Der G-BA ist in seiner Sitzung am 20.09.2018 im Methodenbewertungsverfahren „Tonsillotomie bei Hyperplasie der Tonsillen und rezidivierender akuter Tonsillitis“ nach §§ 135 und 137c SGB V zu folgenden Entscheidungen gelangt:

Die „Tonsillotomie bei Hyperplasie der Tonsillen“ ist für eine ausreichende, zweckmäßige und wirtschaftliche Versorgung der Versicherten unter Berücksichtigung des allgemein anerkannten Standes der medizinischen Erkenntnisse erforderlich und damit Leistung der gesetzlichen Krankenversicherung im Rahmen einer Krankenhausbehandlung.

Parallel wurde die Aufnahme der Leistung in die vertragsärztliche Versorgung beschlossen, wobei hier eine Einschränkung der Erbringbarkeit auf Patientinnen und Patienten ab dem vollendeten ersten Lebensjahr erfolgte.

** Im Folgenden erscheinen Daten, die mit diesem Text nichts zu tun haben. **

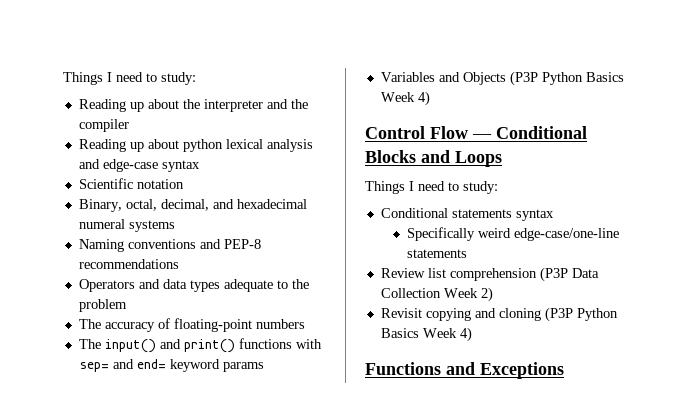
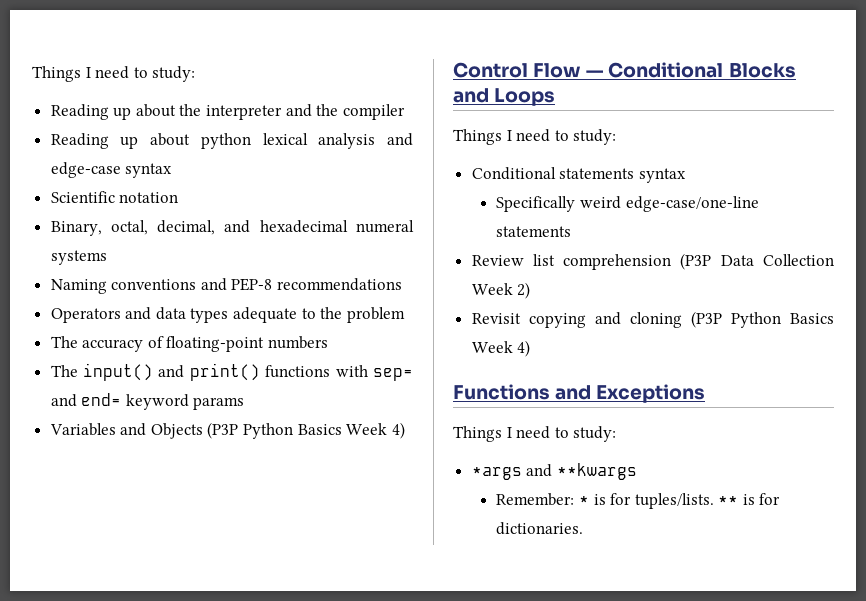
  Functions and Exceptions
+ Things I need to study:
+ *args and **kwargs
+ Remember: * is for tuples/lists. ** is for dictionaries.

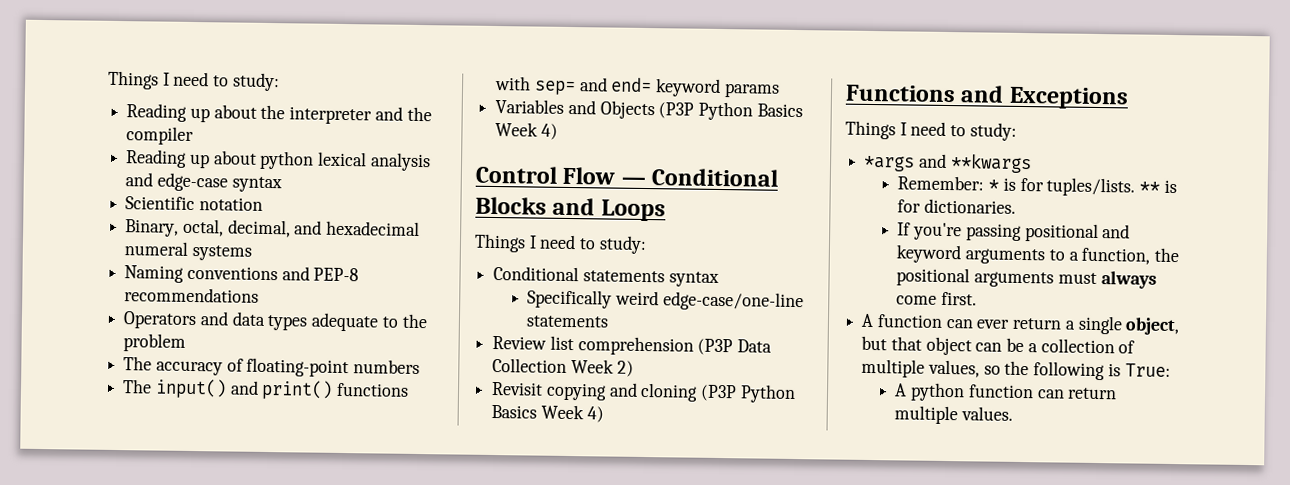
+ If you're passing positional and keyword arguments to a function, the positional arguments must always come first.
+ A function can ever return a single object, but that object can be a collection of multiple values, so the following is True:
+ A python function can return multiple values.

Den Nutzen der „Tonsillotomie bei rezidivierender akuter Tonsillitis“ sieht der G-BA als noch nicht hinreichend belegt an, erkennt der Methode aber das Potenzial einer erforderlichen Behandlungsalternative zu. Dies begründet sich durch den Umstand, dass auch bei dieser Indikation im Vergleich zur Tonsillektomie weniger prozedurale Nebenwirkungen auftreten, diese aber möglicherweise langfristig einem geringerem Nutzen gegenüberstehen. Da keine laufenden Studien identifiziert werden konnten, mit deren Ergebnissen die Erkenntnislücke geschlossen werden kann, hat der G-BA das Beratungsverfahrens bis zum 31. Dezember 2023 im Hinblick auf eine Erprobungsrichtlinie nach § 137e SGB V ausgesetzt. Zeitgleich wurden die Eckpunkte einer Erprobungsstudie beschlossen, welche die noch fehlenden Ergebnisse für eine abschließende Nutzenbewertung generieren soll.

Die Kosten der Erprobungsstudie werden vollumfänglich vom G-BA getragen werden, da kein Medizinprodukt als maßgeblich angesehen wurde. Gemäß der Verfahrensordnung des G-BA wird dieser nach Nichtbeanstandung durch das BMG im nächsten Schritt eine unabhängige wissenschaftliche Institution für die konkrete Planung und wissenschaftliche Begleitung und Auswertung der Erprobungsstudie beauftragen. Die Teilnehmer dieser Studie werden im Verlauf von der unabhängigen wissenschaftlichen Institution ausgewählt. Krankenhäuser, die an einer Teilnahme an der Erprobungsstudie interessiert sind, sollten daher die weiteren Entwicklungen aufmerksam verfolgen.

Die Beschlussdokumente sind auf der Internetseite des G BA abrufbar:

https://www.g-ba.de/informationen/beschluesse/3489/

https://www.g-ba.de/informationen/beschluesse/3490/

https://www.g-ba.de/informationen/beschluesse/3492/

Die Beschlüsse werden nun dem BMG zur Prüfung nach § 94 SGB V vorgelegt und werden im Falle einer Nichtbeanstandung am Tag nach der Veröffentlichung im Bundesanzeiger in Kraft treten. Über das Ergebnis dieser Prüfung werden wir Sie zu gegebener Zeit informieren.